Os Testamentos, escrito por Margaret Atwood e publicado no Brasil em 2019 pela Editora Rocco (disponível aqui), é um romance que se passa em Gilead, mesmo cenário onde se passa O Conto da Aia. É uma continuação, mas não uma continuação direta. A obra foca na trajetória de três personagens e como a vida delas se entrelaça, dando início a queda de Gilead.
Além de não ser uma continuação direta, Os Testamentos tem uma atmosfera completamente diferente em relação a O Conto da Aia. Enquanto um é uma história mais psicológica, focada apenas nas questões internas de uma personagem só, o outro segue a estrutura de um thriller, mesclando as memórias das personagens com momentos de tensão, que culminam em eventos importantes não só para as protagonistas, mas para toda Gilead.
Foi interessante observar o cenário pelos olhos de três personagens tão diferentes: uma adolescente que nasceu no Canadá; a líder das Tias, uma mulher que passou a transição da sociedade “livre” para o autoritarismo teocrático e, por fim, uma jovem, nascida e criada em Gilead, que se vê envolvida no esquema para derrubar sua própria nação. Deste modo, exploramos o cenário de maneira mais global, aprendendo com mais detalhe sobre as relações internacionais no mundo distópico pensado por Atwood, um toque necessário e enriquecedor.
A narrativa é não-linear, e varia os pontos de vista para tecer uma trama ligando o passado e o presente da história, sem, no entanto, fazer o leitor se perder ou ficar confuso. Bem, como as informações são inseridas devagar durante o enredo, a princípio é possível notar que faltam algumas explicações. Mas isso torna a leitura interessante, não confusa.
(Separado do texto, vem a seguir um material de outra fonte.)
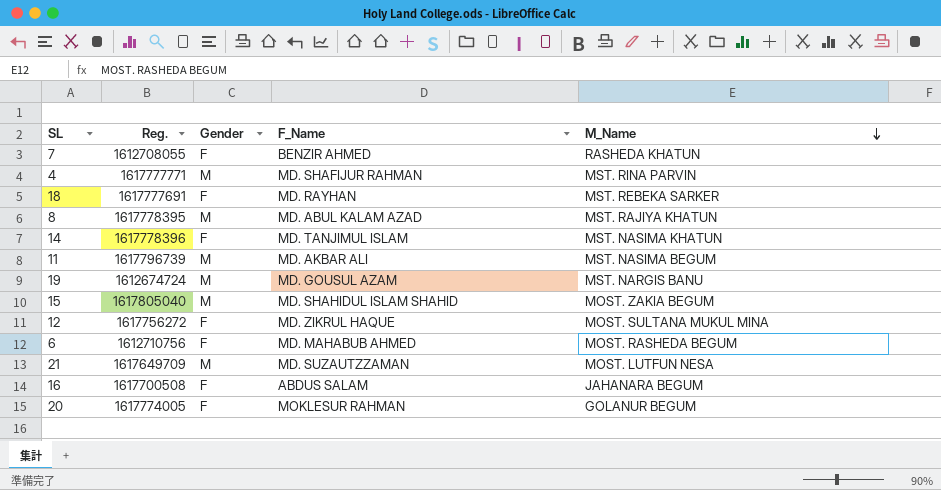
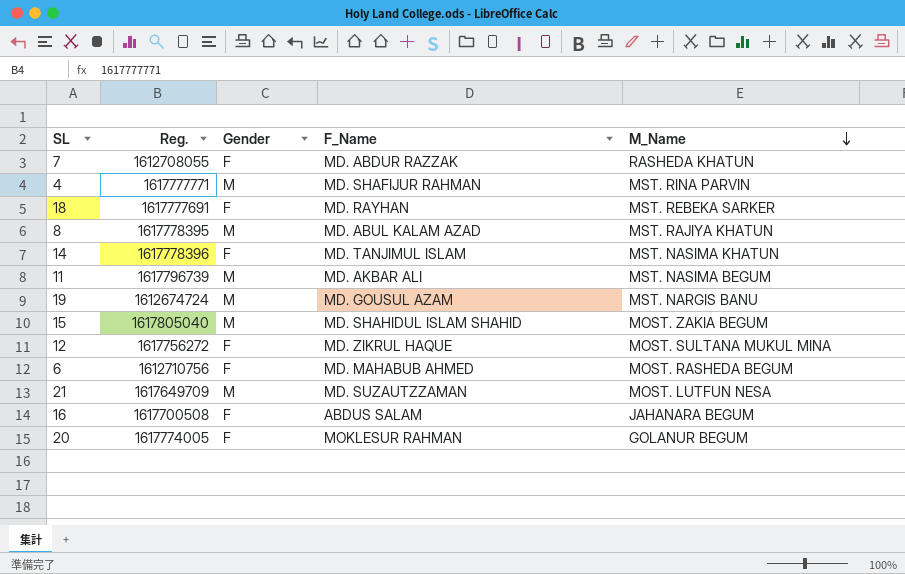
7 | F_Name: BENZIR AHMED -> MD. ABDUR RAZZAK

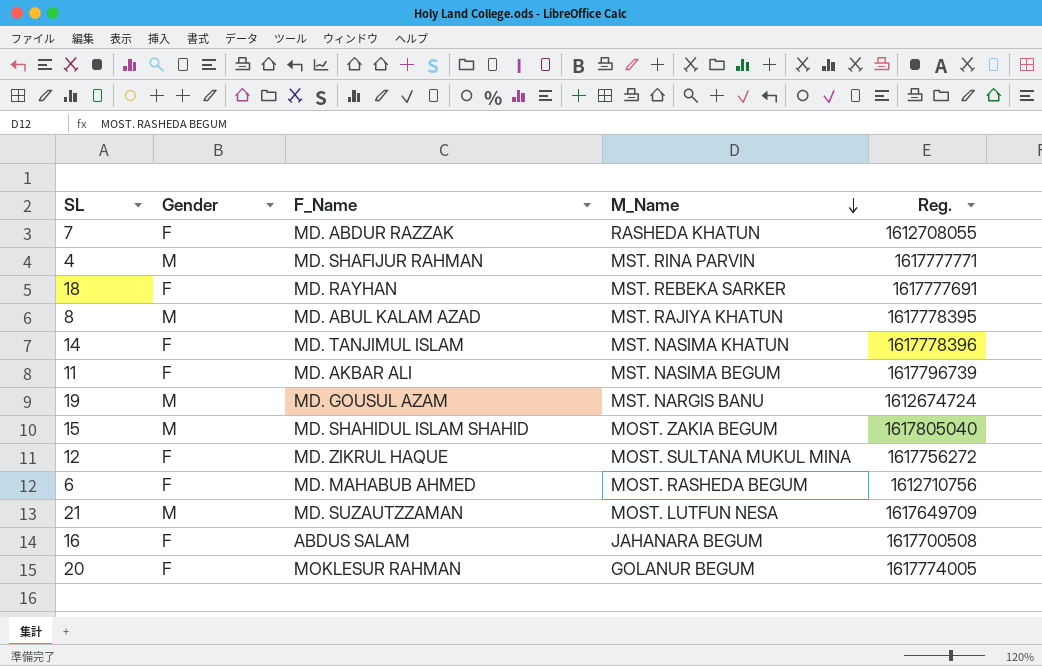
column Reg. | position: 2 -> 5
11 | Gender: M -> F

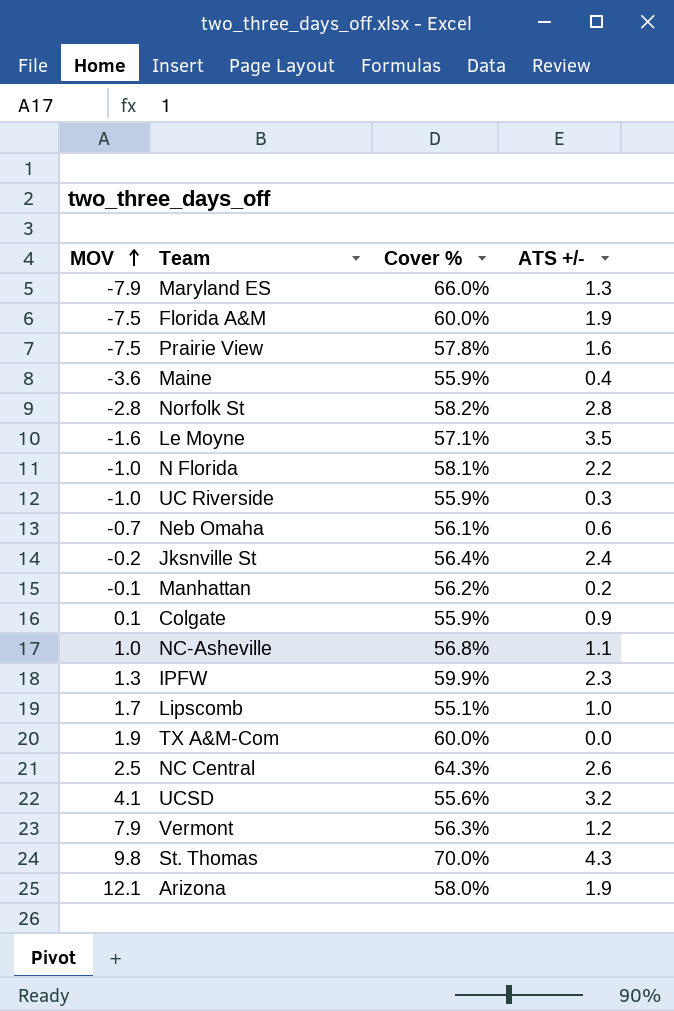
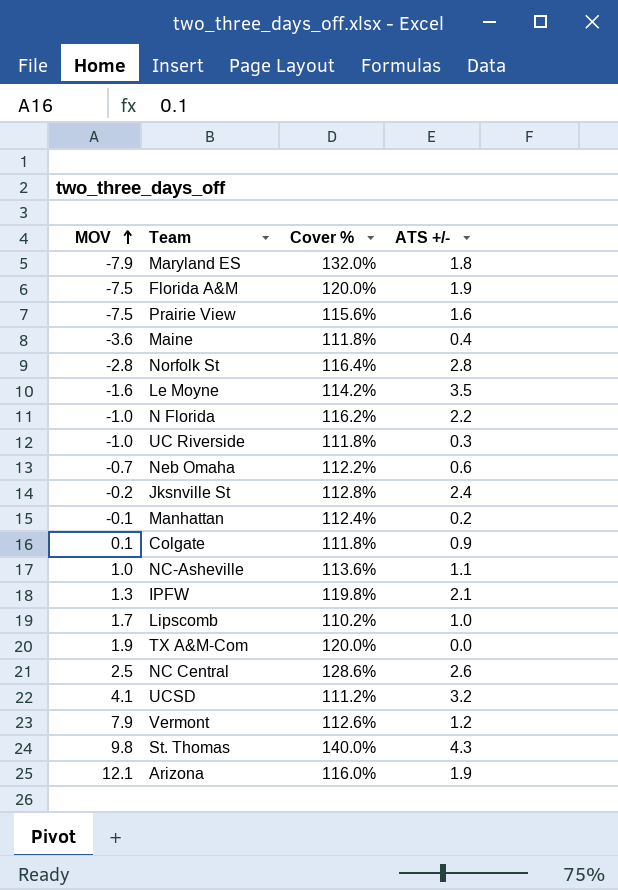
Maryland ES | Cover %: 66.0% -> 132.0%
Maryland ES | ATS +/-: 1.3 -> 1.8
Florida A&M | Cover %: 60.0% -> 120.0%
Prairie View | Cover %: 57.8% -> 115.6%
Maine | Cover %: 55.9% -> 111.8%
Norfolk St | Cover %: 58.2% -> 116.4%
Le Moyne | Cover %: 57.1% -> 114.2%
N Florida | Cover %: 58.1% -> 116.2%
UC Riverside | Cover %: 55.9% -> 111.8%
Neb Omaha | Cover %: 56.1% -> 112.2%
Jksnville St | Cover %: 56.4% -> 112.8%
Manhattan | Cover %: 56.2% -> 112.4%
Colgate | Cover %: 55.9% -> 111.8%
NC-Asheville | Cover %: 56.8% -> 113.6%
IPFW | Cover %: 59.9% -> 119.8%
IPFW | ATS +/-: 2.3 -> 2.1
Lipscomb | Cover %: 55.1% -> 110.2%
TX A&M-Com | Cover %: 60.0% -> 120.0%
NC Central | Cover %: 64.3% -> 128.6%
UCSD | Cover %: 55.6% -> 111.2%
Vermont | Cover %: 56.3% -> 112.6%
St. Thomas | Cover %: 70.0% -> 140.0%
Arizona | Cover %: 58.0% -> 116.0%

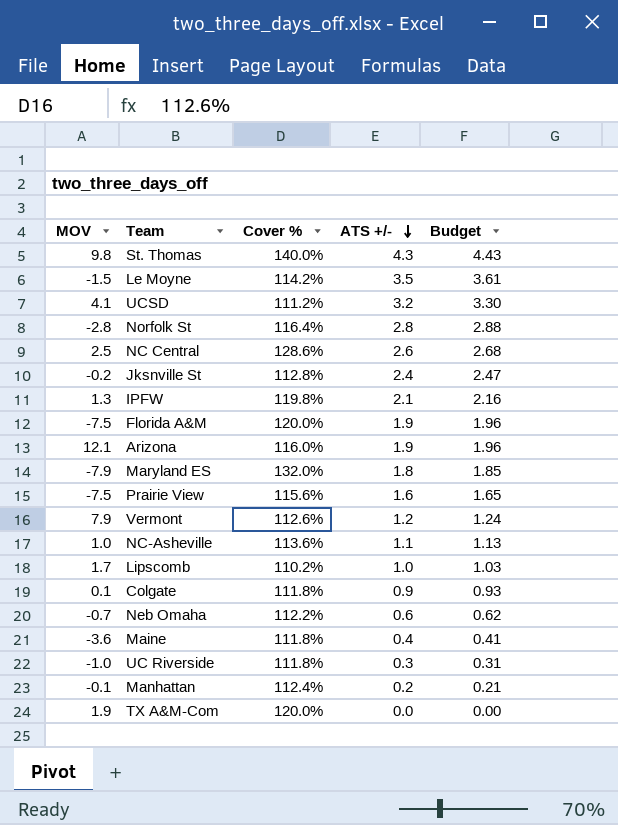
row order: MOV ascending -> ATS +/- descending
column Budget | formula: none -> [ATS +/-] * 1.03
row N Florida: -1.0 | 116.2% | 2.2 -> none
Le Moyne | MOV: -1.6 -> -1.5

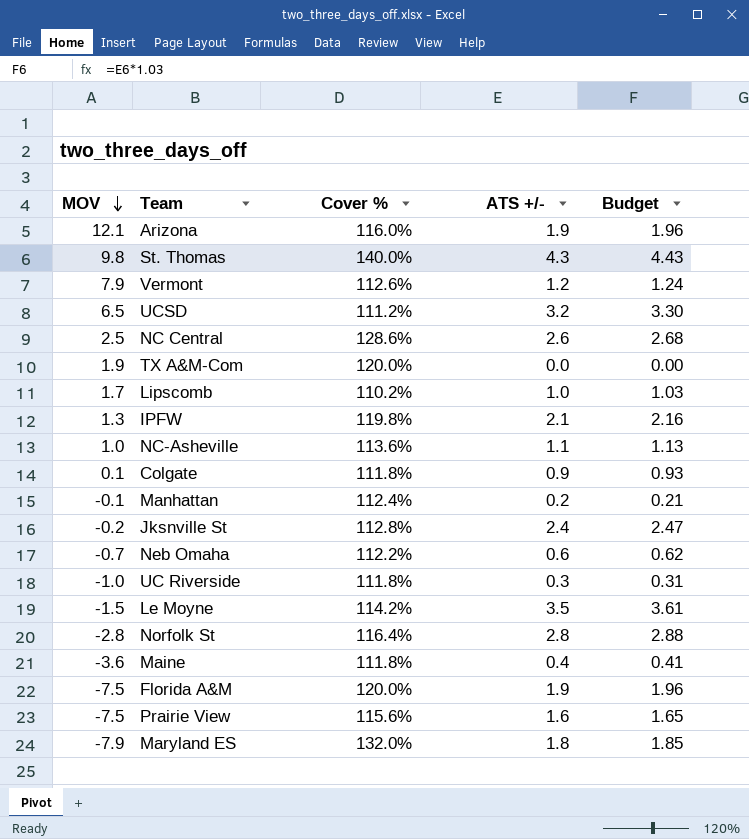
row order: ATS +/- descending -> MOV descending
UCSD | MOV: 4.1 -> 6.5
É com certeza uma obra mais adequada para os fãs de leituras mais rápidas (apesar do livro ser mais longo) e thrillers cheio de suspense, apesar de não haver muita ação propriamente dita em Os Testamentos. Nisso, esse romance é mais similar a Vox, que já resenhei aqui neste site que vos fala.
Dito isto, devo repetir aqui as críticas que teci em relação a O Conto da Aia. Os Testamentos de maneira alguma pode ser considerado um livro que discute as questões de igualdade de gênero de maneira interseccional. Sem corte de etnia e orientação sexual (e sem também incluir o que seria das mulheres trans), o ponto de vista do livro é branco, cis, hétero, de classe média, de modo que deixa fora a maioria esmagadora das mulheres em suas discussões e inclusive chega a apresentar certas problemáticas de maneira bastante rasa.
A moral da história dessa resenha é que Os Testamentos deve ser apreciado pelo o que ele é. Não é o mesmo gênero e nem tem a mesma atmosfera de O Conto da Aia, tampouco é uma obra revolucionária que discute a fundo as questões de gênero do mundo atual. É uma leitura divertida (para quem curte thriller), rápida, com um arco de começo, meio e fim bem definido, que deve agradar aos leitores que curtem leituras mais ágeis, sem deixar de lado a exploração cuidadosa da vida e psique das protagonistas e personagens secundários.